If their choices are being dictated by anxiety then the destructive habits can increase as the shame drives them to remove themselves from those who disapprove of them. This isn’t only true for addiction. Shame can influence other adverse actions, such as:

Shaming people with addiction or people with mental health disorders is only supporting the stigma that make them feel separated from us. Telling an addict to be ashamed of themselves for their addiction may force them to do something, but this strategy is vastly ineffective when compared to compassion and support.

Research has shown shame is especially damaging when inflicted by someone who the individual is deeply connected to. Parents, family members, spouses and loved ones who shame each other create lasting imprints on one another. That strong emotional leverage can create an even deeper divide between us and the ones we love by diminishing our self-worth.

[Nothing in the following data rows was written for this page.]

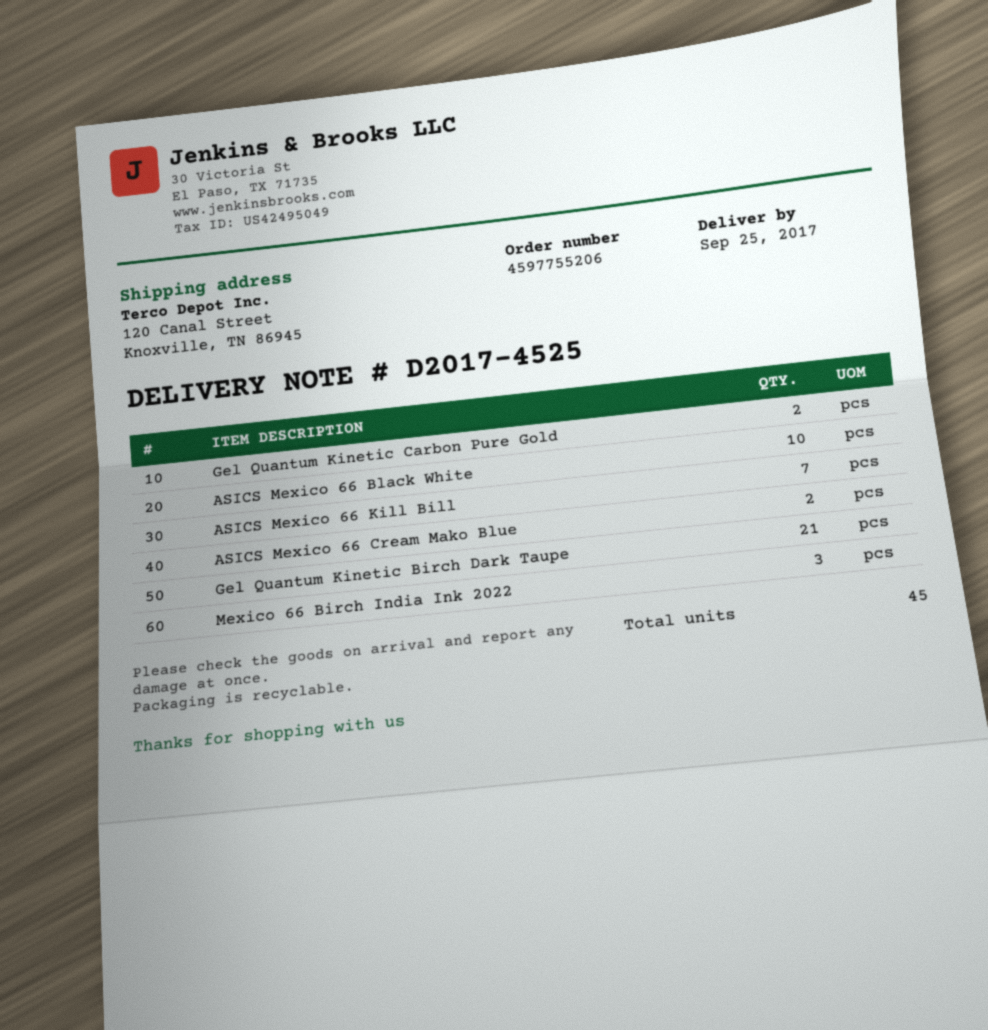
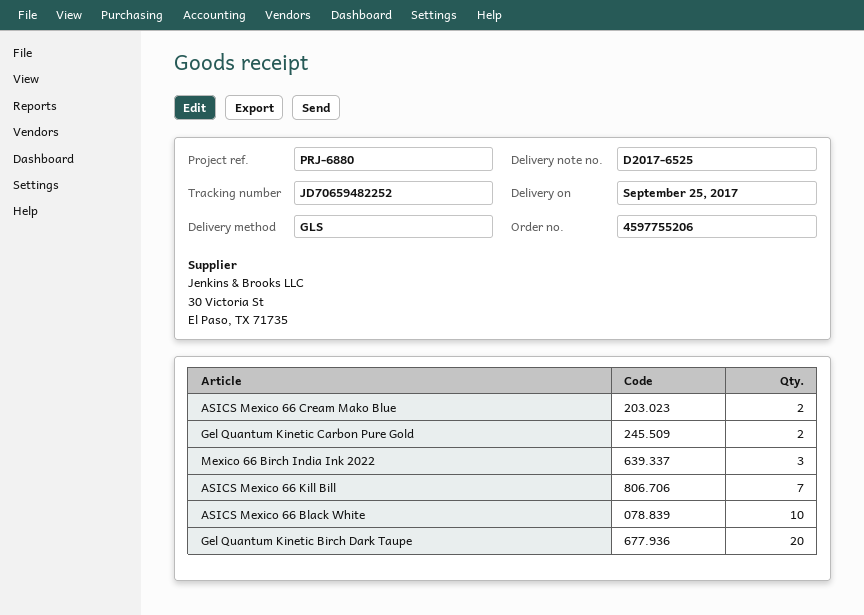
delivery note number: D2017-4525 -> D2017-6525
Gel Quantum Kinetic Birch Dark Taupe: 21 -> 20

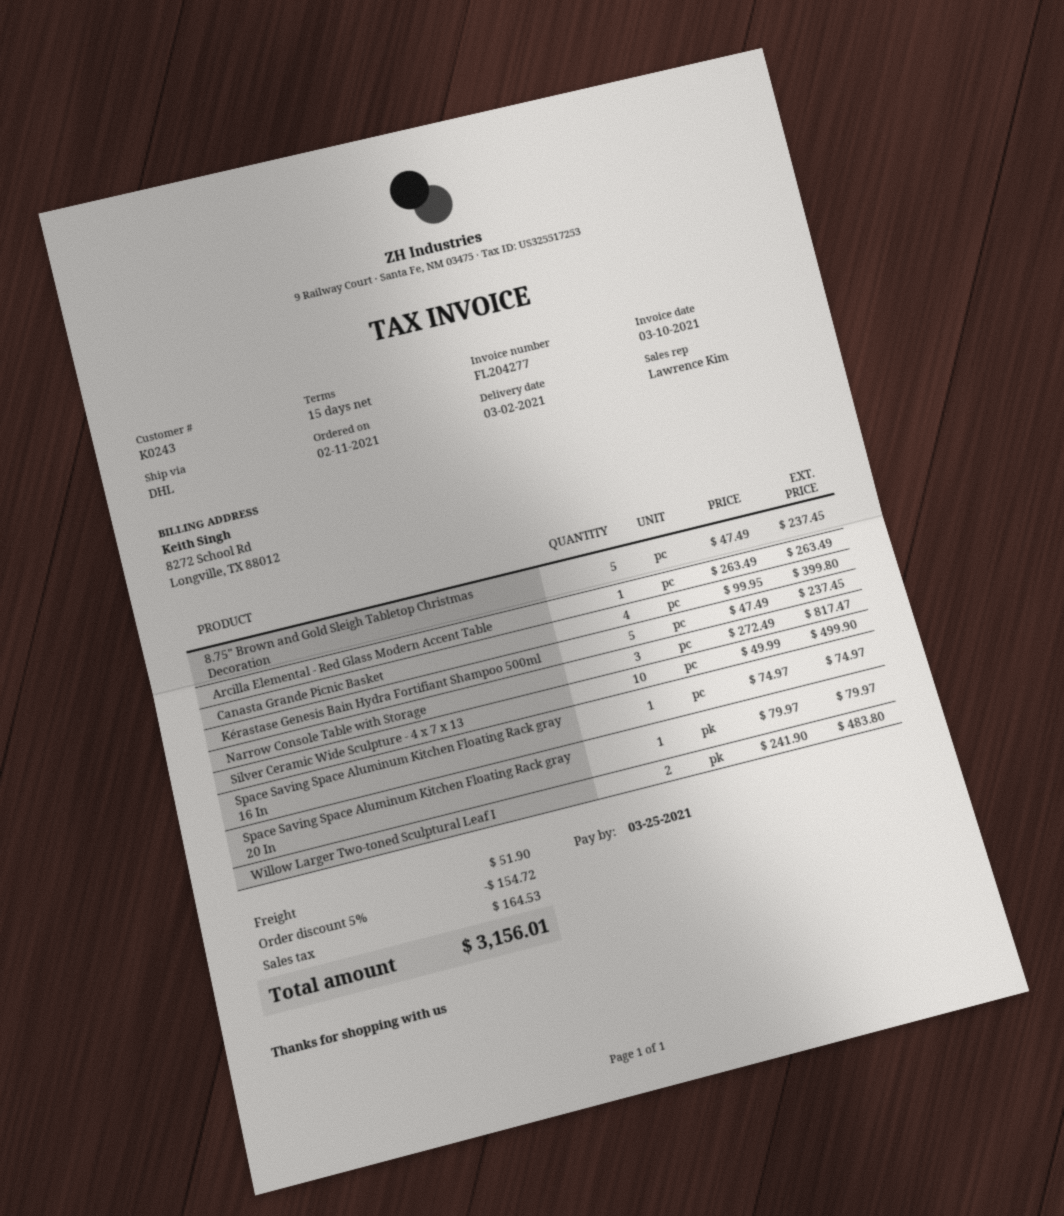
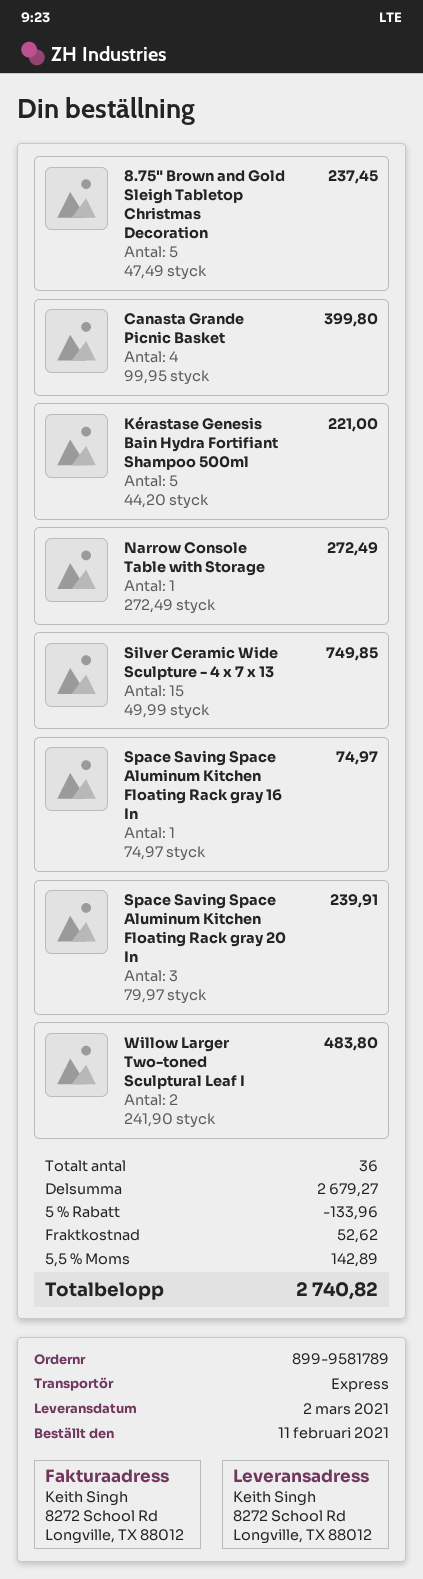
shipping method: DHL -> express
Arcilla Elemental - Red Glass Modern Accent Table: 1 x 263.49 = 263.49 -> none
Kérastase Genesis Bain Hydra Fortifiant Shampoo 500ml: 5 x 47.49 = 237.45 -> 5 x 44.20 = 221.00
Narrow Console Table with Storage: 3 x 272.49 = 817.47 -> 1 x 272.49 = 272.49
Silver Ceramic Wide Sculpture - 4 x 7 x 13: 10 x 49.99 = 499.90 -> 15 x 49.99 = 749.85
Space Saving Space Aluminum Kitchen Floating Rack gray 20 In: 1 x 79.97 = 79.97 -> 3 x 79.97 = 239.91
discount: 5% = 154.72 -> 5% = 133.96
shipping: 51.90 -> 52.62
tax: 164.53 -> 142.89
total: 3156.01 -> 2740.82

So shaming our loved ones who struggle with addiction may be less likely to inspire them to get help and more likely to scare them away from asking us for help when they need it.

No Pain No Shame

So to clarify, shaming someone may seem like it gets the job done, but in reality it is not effective at motivating healthy behaviors. In fact, shaming someone creates social withdrawal and undermines self-esteem. For someone struggling with substance use disorder, there is probably already enough feelings of disconnect of self-defeatism without being shamed.

Again, this doesn’t mean you can’t communicate with someone about how their behavior is impacting you. Setting boundaries and being honest is still important, but doing so in a compassionate way is more conducive to encouraging someone to do the right thing for the right reasons.

If we want to avoid hurting one another, we should avoid trying to shame each other into doing what we want. Shaming people with addiction isn’t going to heal their affliction. Making them feel separate and alone will not inspire the kind of change that creates stronger bonds. Focusing on celebrating good deeds can help a lot more than dwelling on every bad one and holding it over someone’s head.

Nurturing recovery is more powerful than shaming addiction.

Having a family member who has suffered can be harder on you than you know. Too many people don’t know how to get the help they need for their loved ones, and too many of our loved ones suffer for too long because they are afraid of the affects that the ones they care about most will face. If you or someone you love is struggling, please call toll-free now.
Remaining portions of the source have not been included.